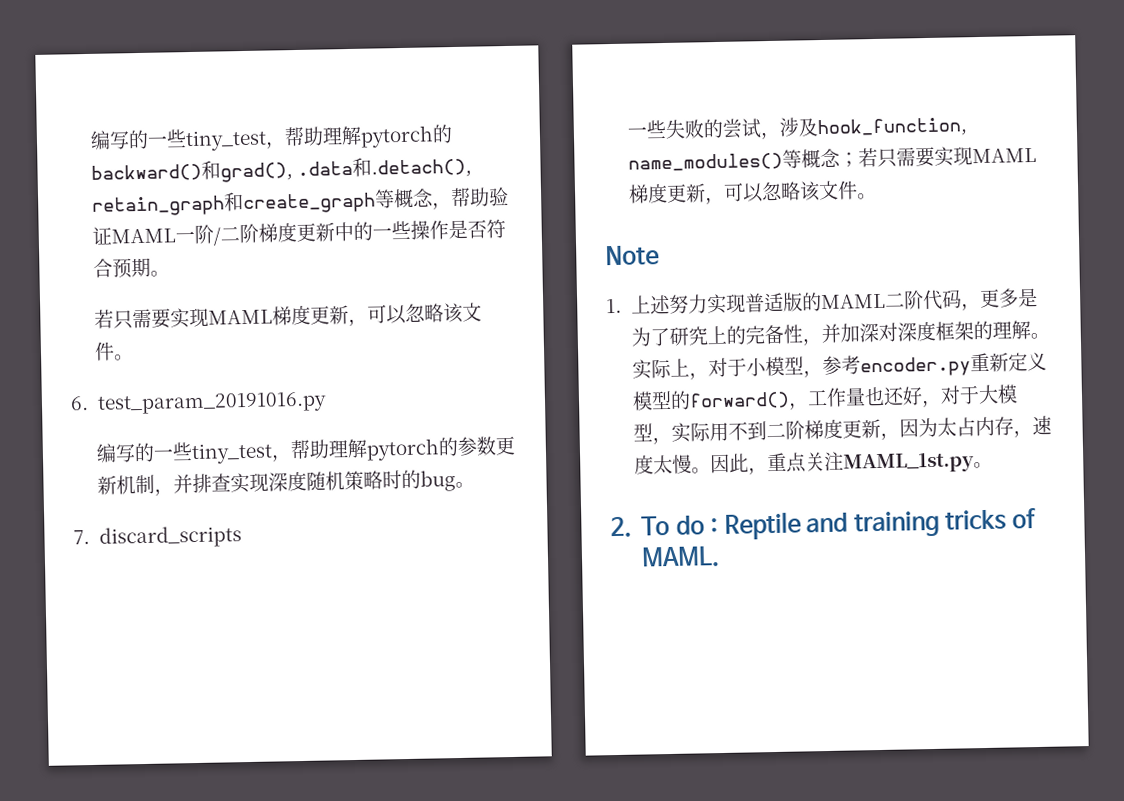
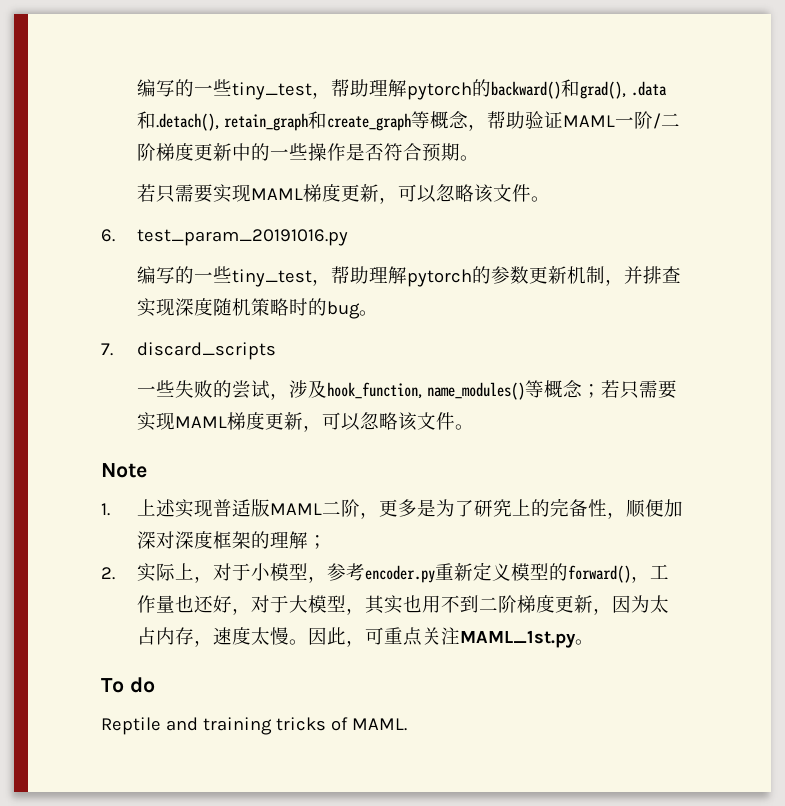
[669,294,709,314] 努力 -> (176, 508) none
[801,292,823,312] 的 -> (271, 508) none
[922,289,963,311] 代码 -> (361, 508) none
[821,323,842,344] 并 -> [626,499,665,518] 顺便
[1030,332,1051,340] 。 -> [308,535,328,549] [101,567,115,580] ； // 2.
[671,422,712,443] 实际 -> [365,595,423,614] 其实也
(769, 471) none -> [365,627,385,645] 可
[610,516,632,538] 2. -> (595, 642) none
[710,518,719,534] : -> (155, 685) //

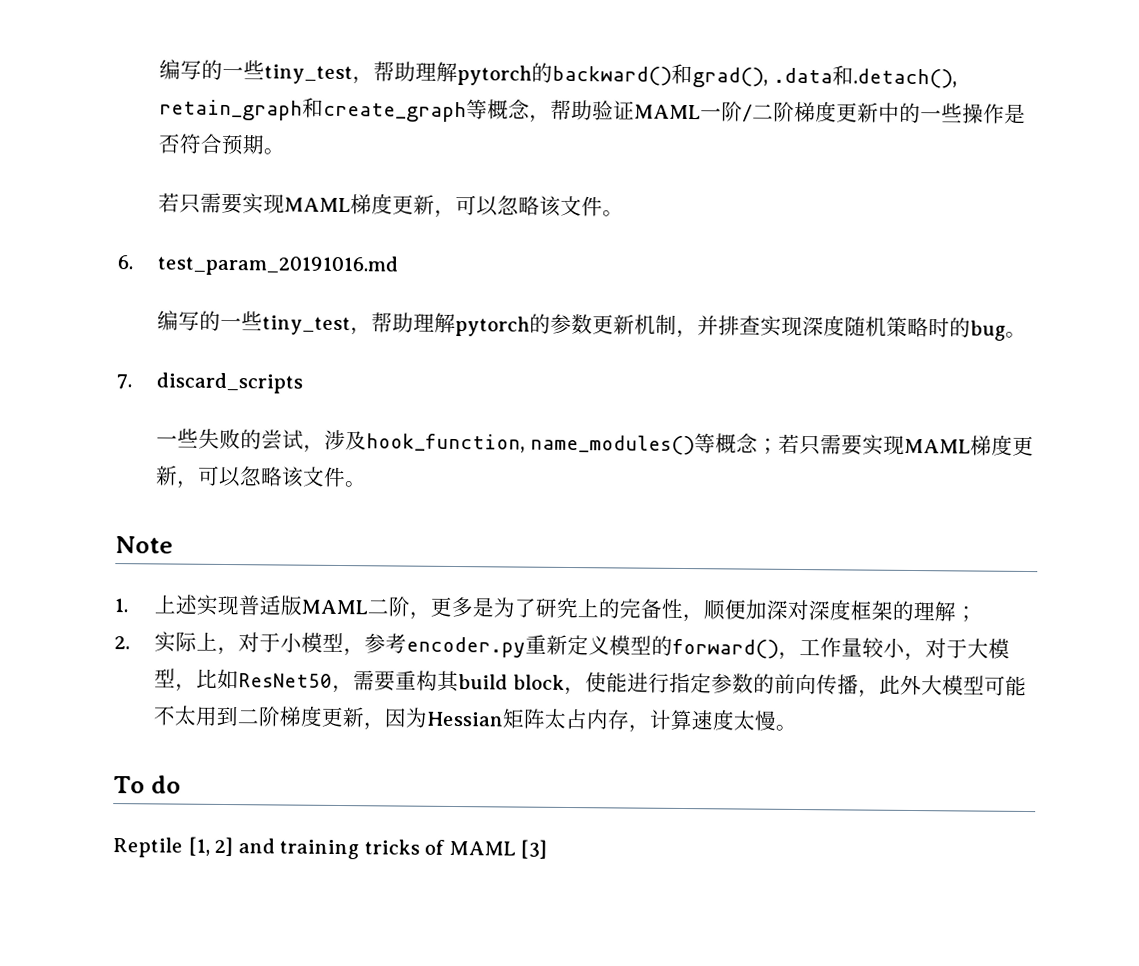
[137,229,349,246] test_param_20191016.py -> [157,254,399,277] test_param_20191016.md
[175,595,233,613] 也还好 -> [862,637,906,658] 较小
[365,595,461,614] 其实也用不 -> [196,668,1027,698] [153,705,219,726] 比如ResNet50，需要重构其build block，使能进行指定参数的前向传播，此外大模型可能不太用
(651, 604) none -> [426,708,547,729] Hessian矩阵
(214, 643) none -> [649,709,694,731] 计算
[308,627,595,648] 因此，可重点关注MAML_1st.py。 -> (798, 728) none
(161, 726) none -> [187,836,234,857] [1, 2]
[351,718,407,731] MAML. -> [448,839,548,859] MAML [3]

────

→ **TASK GOAL**: Across all the entries, count the lines that contain "none", and state nothing but the total.

→ **SOLVED PROBLEM**: 9